Ugh. I think we subconsciously assumed that ScalarArrayOpExpr couldn't
appear here because GIN doesn't set amsearcharray, but of course that's
wrong.

> (It seems that RowCompareExpr and NullTest clauses are impossible for
> a GIN index -- at least my efforts to find such cases failed)

No, those are safe for the moment --- indxpath.c has a hard-wired
assumption that RowCompareExpr is only usable with btree, and NullTest
is only considered to be indexable if amsearchnulls is set. Still,
it'd likely be better if this code ignored unrecognized qual expression
types rather than Assert'ing they're not there.
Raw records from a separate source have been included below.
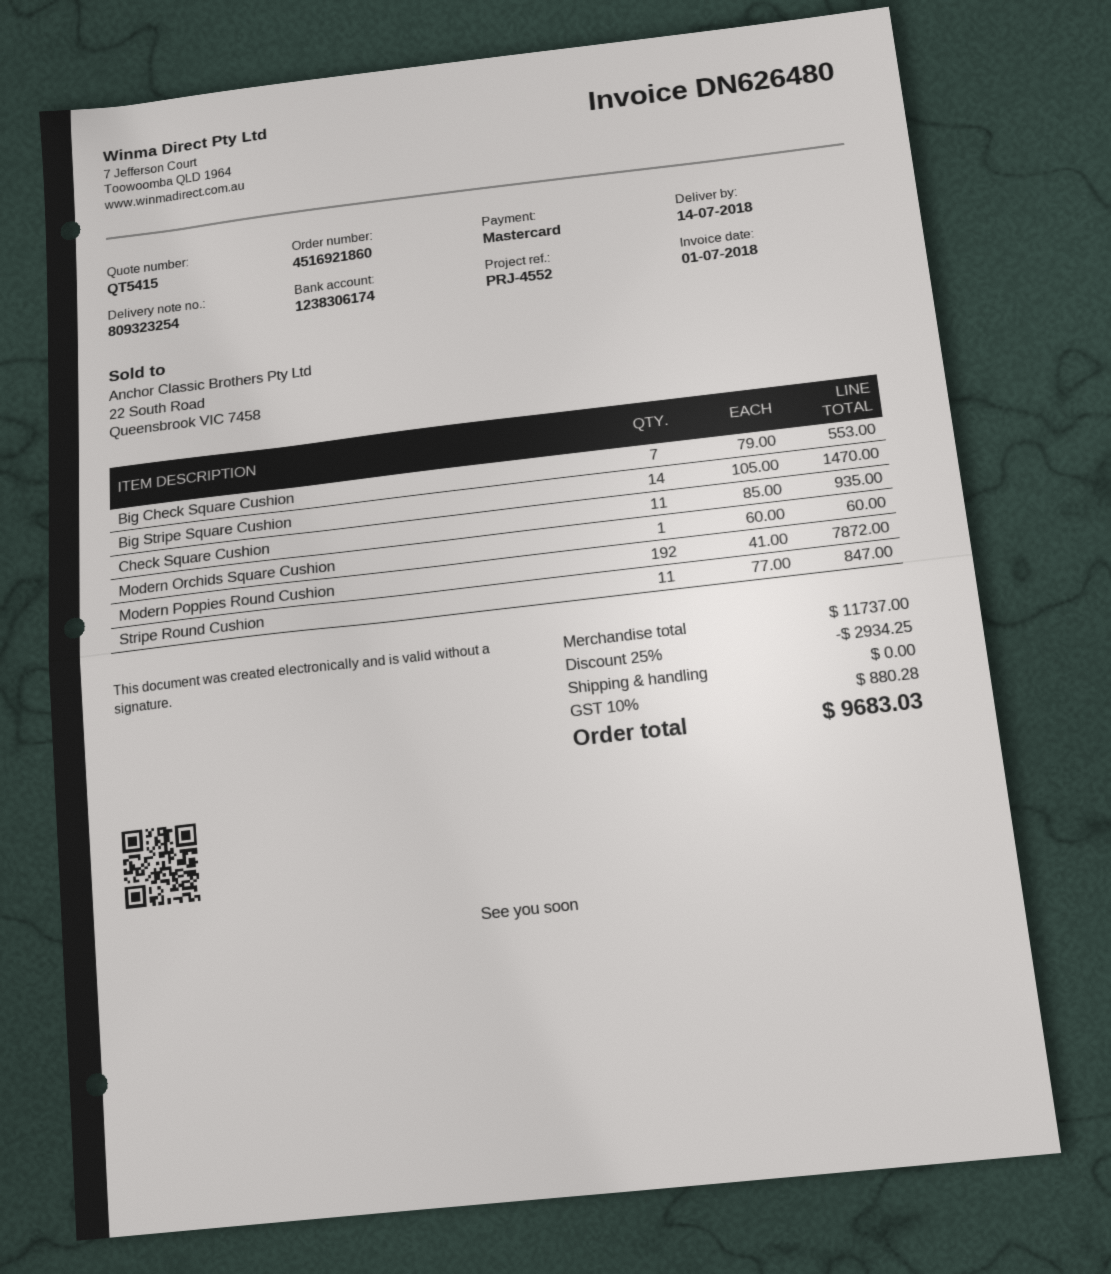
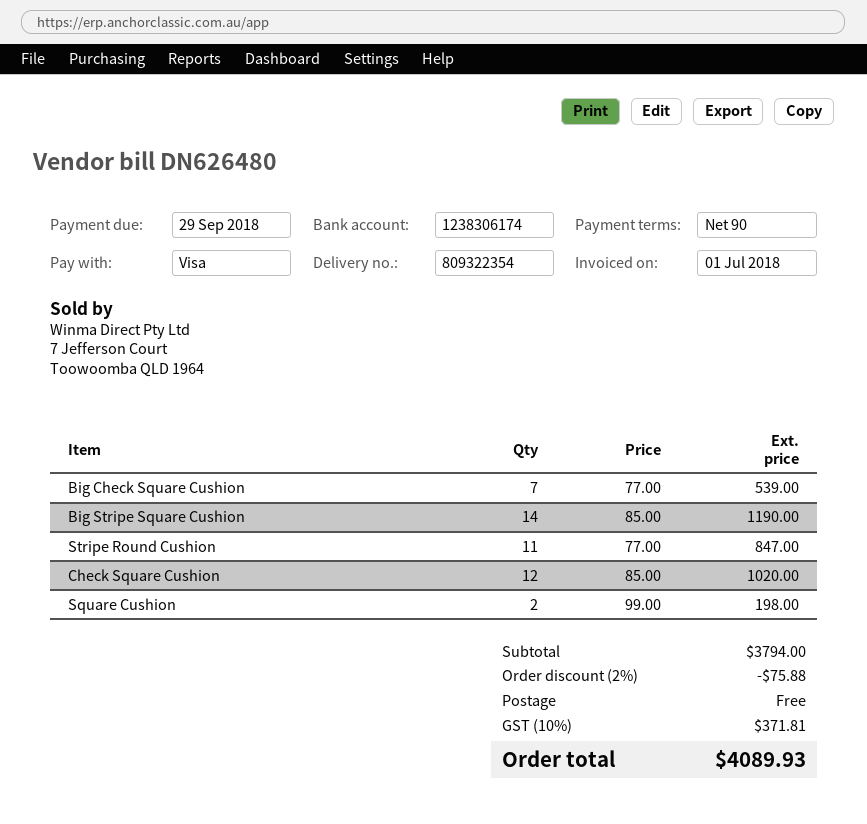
delivery note number: 809323254 -> 809322354
payment method: Mastercard -> Visa
Big Check Square Cushion: 7 x 79.00 = 553.00 -> 7 x 77.00 = 539.00
Big Stripe Square Cushion: 14 x 105.00 = 1470.00 -> 14 x 85.00 = 1190.00
Check Square Cushion: 11 x 85.00 = 935.00 -> 12 x 85.00 = 1020.00
Modern Orchids Square Cushion: 1 x 60.00 = 60.00 -> none
Modern Poppies Round Cushion: 192 x 41.00 = 7872.00 -> none
Square Cushion: none -> 2 x 99.00 = 198.00
subtotal: 11737.00 -> 3794.00
discount: 25% = 2934.25 -> 2% = 75.88
tax: 10% = 880.28 -> 10% = 371.81
total: 9683.03 -> 4089.93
It's not like the cases
it *does* handle are done so perfectly that ignoring an unknown qual
could be said to bollix the estimate unreasonably.

> Attached is an attempted fix for the issue. I split out the code for
> the extract call and now run that for each array element, adding
> together the average of (partialEntriesInQuals, exactEntriesInQuals,
> searchEntriesInQuals) for each array element. After processing all
> quals, I multiply the entries by the number of array_scans (which is
> the product of all array lengths) to get the total cost.
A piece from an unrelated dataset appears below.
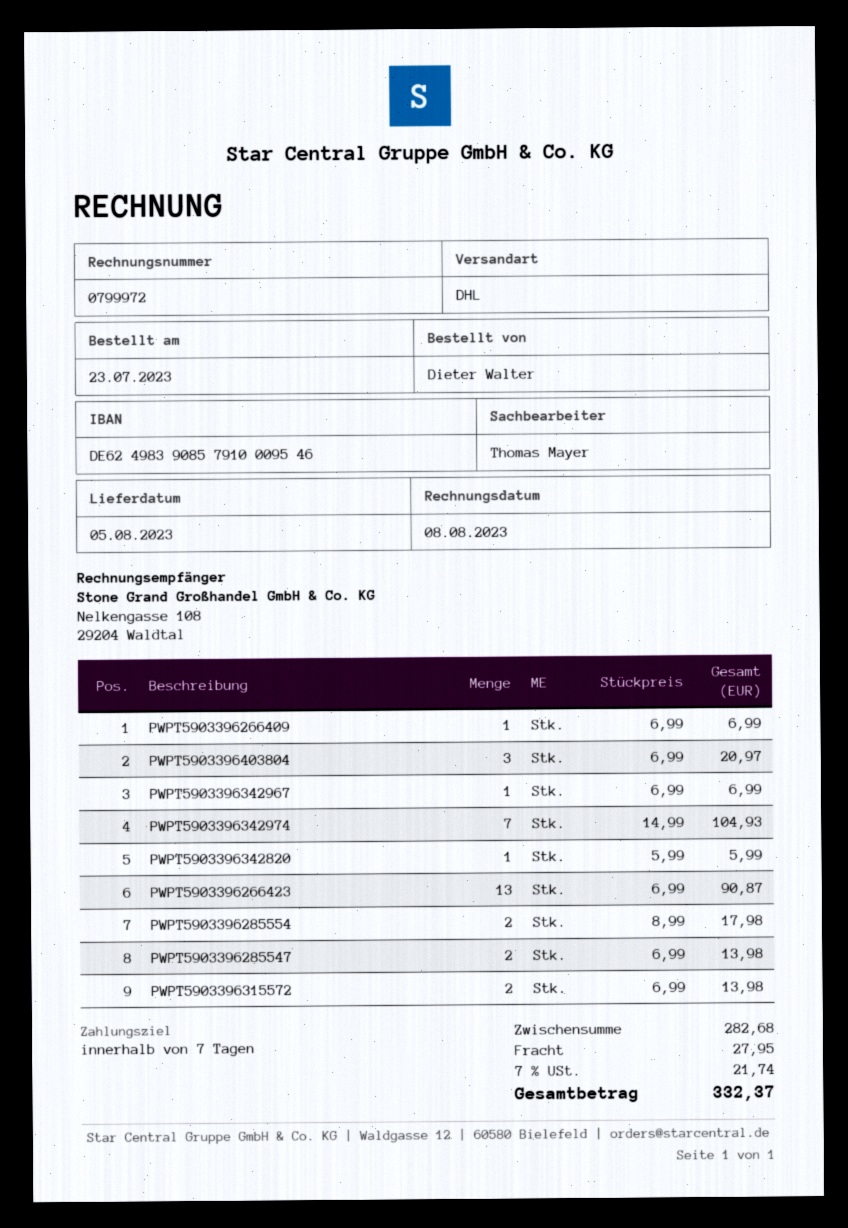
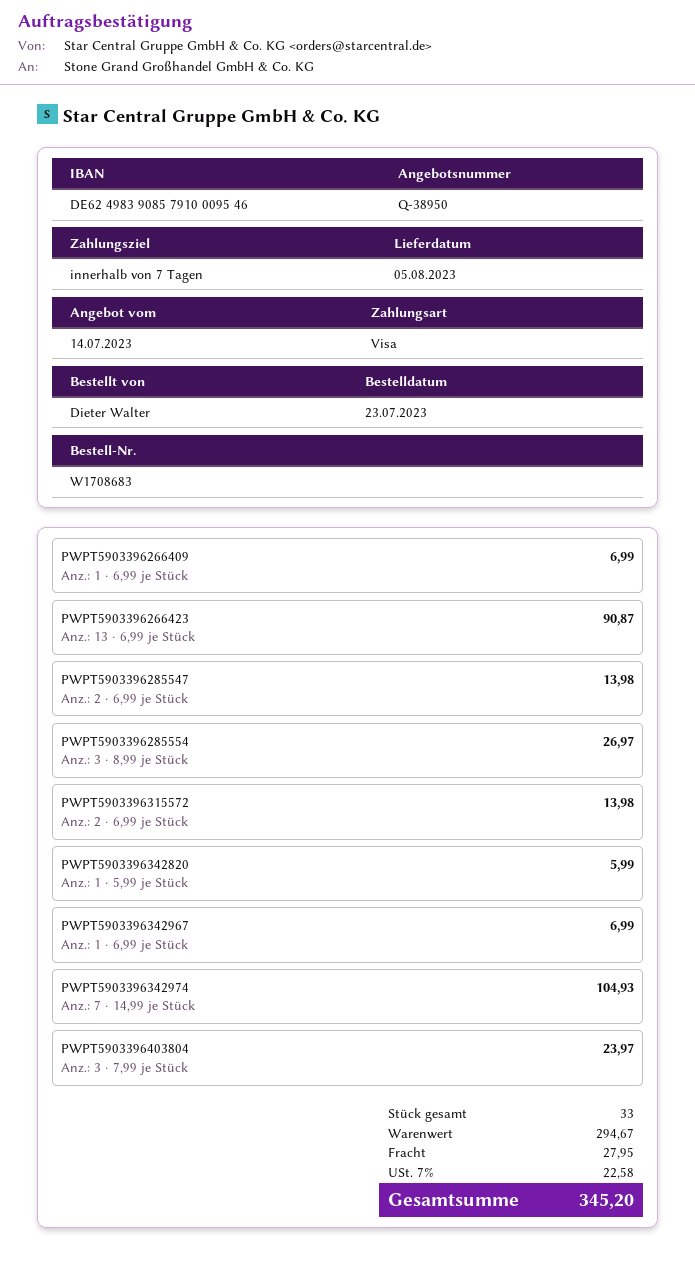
PWPT5903396403804: 3 x 6.99 = 20.97 -> 3 x 7.99 = 23.97
PWPT5903396285554: 2 x 8.99 = 17.98 -> 3 x 8.99 = 26.97
subtotal: 282.68 -> 294.67
tax: 7% = 21.74 -> 7% = 22.58
total: 332.37 -> 345.20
> This required a fair bit of refactoring, but I tried to follow the
> patterns for OpExpr pretty strictly -- discounting scans over NULL
> elements, returning 0 cost when none of the array elements can match,
> accounting for cache effects when there are multiple scans, etc. But
> it's also possible that I have no idea what I'm really doing. :)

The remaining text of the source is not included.